Task statement ->
For the records that follow, give the number of lines containing the word "huyệt", with no added text.

Dataset records ->
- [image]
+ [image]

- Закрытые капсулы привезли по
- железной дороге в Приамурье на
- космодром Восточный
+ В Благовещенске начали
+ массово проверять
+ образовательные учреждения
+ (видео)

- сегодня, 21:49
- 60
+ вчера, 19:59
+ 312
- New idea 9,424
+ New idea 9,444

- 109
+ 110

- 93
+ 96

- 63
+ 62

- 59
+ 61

* * *

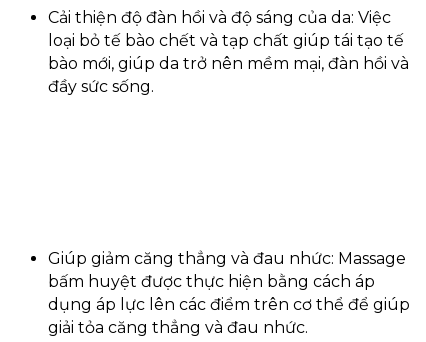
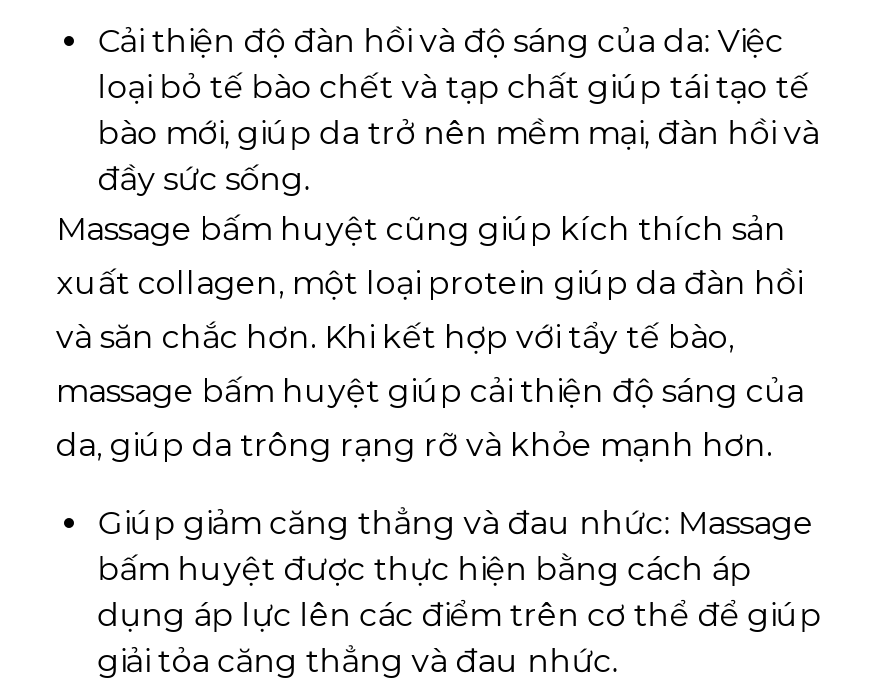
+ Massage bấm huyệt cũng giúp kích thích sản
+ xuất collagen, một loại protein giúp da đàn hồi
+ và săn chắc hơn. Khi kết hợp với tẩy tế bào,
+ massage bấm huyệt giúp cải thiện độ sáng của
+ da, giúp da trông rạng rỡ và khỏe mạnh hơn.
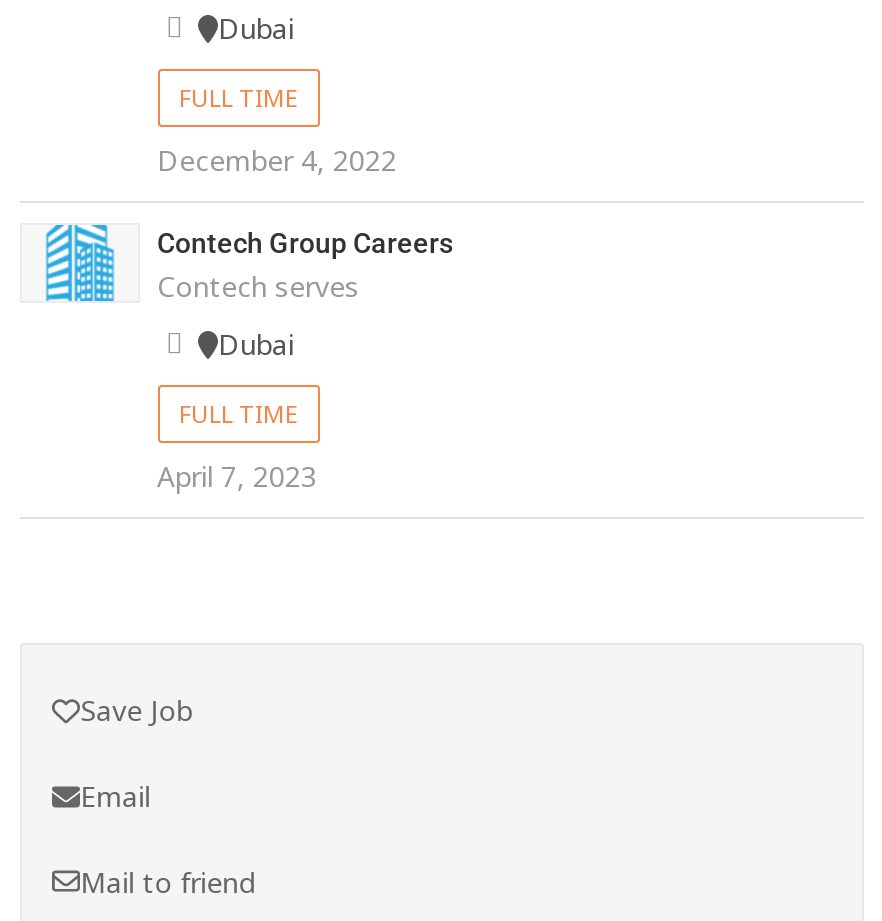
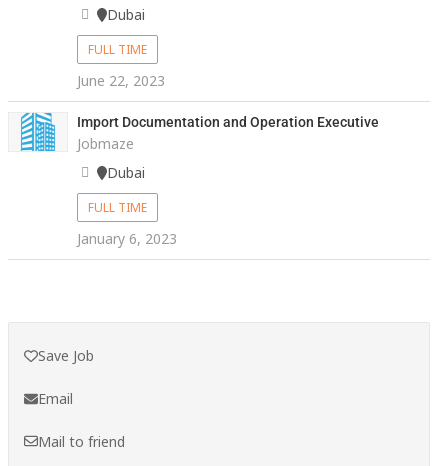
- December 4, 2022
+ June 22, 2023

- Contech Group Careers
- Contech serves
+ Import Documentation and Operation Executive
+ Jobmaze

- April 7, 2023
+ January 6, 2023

Problem solution ->
2